一部戦闘中の画像を広告として使用させていただきますのでご了承ください。』


 撃墜王か……単純な数ならあれだけ倒してたし不思議じゃないね。特別な衣装というのも気にはなるけど、暁里が喜ぶ理由はそこじゃないな。

 続きを見てみよう。


『また製品版に先駆けまして、当社にて広告チャンネルを開設いたします。そこで製品版の魅力を伝えていく予定なのですが、よろしければゲストとして出演願えないでしょうか。

β随一の実力を実演して頂く他、製品版で追加される機能などの説明をしていく予定です。

撮影自体はアバターにて行いますので、現在の機器を使ってログインして頂きます。

β申込の際に学生と記載がありましたので、平日なら放課後、休日などの時間で予定を合わせていければと考えています。


報酬に関しましては、ささやかではありますが製品版一式を検討しております。

よろしければ返答をお願い致します。』


「これは孔明の罠だ」

「コウメ? カリカリ梅?」


 あまりにも美味すぎる話には絶対裏があるはず。なんてタイムリーな申し出なのか。

 もしかして、僕達の会話を聞いてた?

 音声認識ができるゲームだ。録音したり、ネットを介して聞くくらいの事は当たり前で可能だ。

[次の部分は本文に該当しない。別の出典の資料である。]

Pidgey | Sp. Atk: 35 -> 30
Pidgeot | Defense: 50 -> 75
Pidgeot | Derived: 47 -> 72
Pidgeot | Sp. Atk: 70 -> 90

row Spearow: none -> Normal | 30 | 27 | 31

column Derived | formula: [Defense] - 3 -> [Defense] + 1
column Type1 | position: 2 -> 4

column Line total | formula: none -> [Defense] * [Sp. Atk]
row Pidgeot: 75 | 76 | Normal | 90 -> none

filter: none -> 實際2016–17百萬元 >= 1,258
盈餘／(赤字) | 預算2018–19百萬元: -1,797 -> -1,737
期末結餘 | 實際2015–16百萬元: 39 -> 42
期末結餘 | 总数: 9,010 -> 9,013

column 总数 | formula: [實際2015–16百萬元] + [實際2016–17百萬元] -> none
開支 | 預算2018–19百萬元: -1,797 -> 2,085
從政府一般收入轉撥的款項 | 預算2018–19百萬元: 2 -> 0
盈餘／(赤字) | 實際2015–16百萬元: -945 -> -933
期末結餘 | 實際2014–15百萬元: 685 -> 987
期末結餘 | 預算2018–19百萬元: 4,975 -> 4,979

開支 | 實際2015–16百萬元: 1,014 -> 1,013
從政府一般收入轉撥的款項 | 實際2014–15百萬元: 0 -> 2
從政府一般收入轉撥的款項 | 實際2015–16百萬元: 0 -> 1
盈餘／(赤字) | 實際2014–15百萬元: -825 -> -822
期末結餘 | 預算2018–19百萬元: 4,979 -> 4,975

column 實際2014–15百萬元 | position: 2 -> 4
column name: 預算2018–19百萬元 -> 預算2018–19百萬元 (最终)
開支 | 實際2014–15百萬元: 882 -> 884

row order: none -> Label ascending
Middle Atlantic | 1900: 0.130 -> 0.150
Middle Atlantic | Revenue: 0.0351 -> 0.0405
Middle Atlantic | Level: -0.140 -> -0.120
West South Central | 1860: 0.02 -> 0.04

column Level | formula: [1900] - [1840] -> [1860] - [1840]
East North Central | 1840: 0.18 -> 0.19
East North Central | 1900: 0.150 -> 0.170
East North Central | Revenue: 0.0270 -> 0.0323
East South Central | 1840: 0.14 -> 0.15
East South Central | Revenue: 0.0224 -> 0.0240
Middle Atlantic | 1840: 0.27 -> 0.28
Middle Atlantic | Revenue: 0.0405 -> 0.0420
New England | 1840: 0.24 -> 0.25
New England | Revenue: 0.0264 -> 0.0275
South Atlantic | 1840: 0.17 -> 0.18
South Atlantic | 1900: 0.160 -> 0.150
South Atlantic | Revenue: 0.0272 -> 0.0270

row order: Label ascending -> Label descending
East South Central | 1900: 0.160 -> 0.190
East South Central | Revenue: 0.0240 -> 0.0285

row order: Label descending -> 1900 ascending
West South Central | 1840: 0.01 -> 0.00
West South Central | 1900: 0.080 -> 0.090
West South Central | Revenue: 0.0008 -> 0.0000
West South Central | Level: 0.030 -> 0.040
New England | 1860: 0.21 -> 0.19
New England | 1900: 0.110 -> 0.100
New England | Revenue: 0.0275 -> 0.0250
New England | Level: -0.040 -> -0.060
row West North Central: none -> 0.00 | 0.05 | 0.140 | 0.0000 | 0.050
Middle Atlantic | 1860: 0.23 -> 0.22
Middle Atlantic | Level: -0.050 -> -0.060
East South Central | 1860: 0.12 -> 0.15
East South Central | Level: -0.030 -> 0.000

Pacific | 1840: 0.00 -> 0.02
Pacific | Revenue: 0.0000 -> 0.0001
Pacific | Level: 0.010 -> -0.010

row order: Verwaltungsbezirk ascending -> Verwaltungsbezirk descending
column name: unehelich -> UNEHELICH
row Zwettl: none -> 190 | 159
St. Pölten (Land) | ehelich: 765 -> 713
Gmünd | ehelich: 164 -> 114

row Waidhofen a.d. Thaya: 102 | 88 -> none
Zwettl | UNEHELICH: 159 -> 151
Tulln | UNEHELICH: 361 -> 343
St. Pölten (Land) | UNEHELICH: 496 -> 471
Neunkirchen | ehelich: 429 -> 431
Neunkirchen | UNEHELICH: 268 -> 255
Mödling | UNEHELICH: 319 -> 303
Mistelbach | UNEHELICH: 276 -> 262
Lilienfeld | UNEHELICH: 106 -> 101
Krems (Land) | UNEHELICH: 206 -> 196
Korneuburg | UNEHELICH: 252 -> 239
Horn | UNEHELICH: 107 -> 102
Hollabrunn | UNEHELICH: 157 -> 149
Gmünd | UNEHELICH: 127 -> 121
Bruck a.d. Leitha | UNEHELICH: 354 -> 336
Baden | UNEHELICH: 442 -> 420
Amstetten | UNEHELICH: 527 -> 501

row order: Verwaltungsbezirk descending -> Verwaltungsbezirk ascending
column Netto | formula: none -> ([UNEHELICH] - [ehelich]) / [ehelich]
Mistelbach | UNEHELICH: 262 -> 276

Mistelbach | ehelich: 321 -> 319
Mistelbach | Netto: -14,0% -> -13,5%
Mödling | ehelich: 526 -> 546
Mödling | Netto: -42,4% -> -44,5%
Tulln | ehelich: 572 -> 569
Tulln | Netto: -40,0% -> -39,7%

 ただ会話を聞いていたとして、フレイアが製品版を購入できない可能性を危惧して提案してくるか?

 撃墜王がいないというのは確かに拍子抜けかもしれないけど……いやまて、βが終わるタイミングじゃ発表もされてない。フレイアがダメとなったら次点を繰り上げればいいだけの話。

 僕達は2人だけで遊んでいたから、フレイアの戦果を知るものもいない。その辺もログを見れば分かるはずだし……。


 となると運営側がフレイアに価値を見出したって事だ。確かにアバターは可愛くできているけど……歌もうまくはないし、運動神経は悪い。アイドルに仕立てるには役者不足な感を否めない。

 いやいや、プレイヤーをアイドルとして育てるとか、どんなエロゲだ。

 そもそもフレイアがアイドルを目指しているのを知ってるのは僕くらいなもんで、運営は知らない。

 じゃあ一体何で……?


「ほい、返信っと」

「えええーっ、返信したの!?」

「だって悩み解決じゃない」

「こんな美味い話、罠に決まってるじゃないか」

「どこの陰謀論よ。単に私のアバター使えば広告が楽だ〜とか、女子高生撃墜王のネームバリューとか、実際にプレイしてた人の方が楽しそうに宣伝してくれる〜とか、簡単な理由よ」

「そんな馬鹿な!?」



 実際、学生の感覚ではゲーム機は高いものだが、会社にとってはそこまでの出費ではない。特に流通を通しておらず、原価で送付するだけとなれば販売価格より大幅に安くできる。

 人気のある動画配信者に広告してもらおうと思ったら、それなりのギャランティが必要になるし、そのチャンネルを利用して売上がでたとしても、いくらかのマージンを支払わなくてはならない。


 自前のチャンネルで、プレイヤーの一人がやってくれるなら、運営としてはそれだけでかなりの経費削減になるのだ。

 ただそんな事情など学生の僕には想像する事もできず、女子高生を狙って大人が罠にはめようとしていると危機感を募らせるのであった……。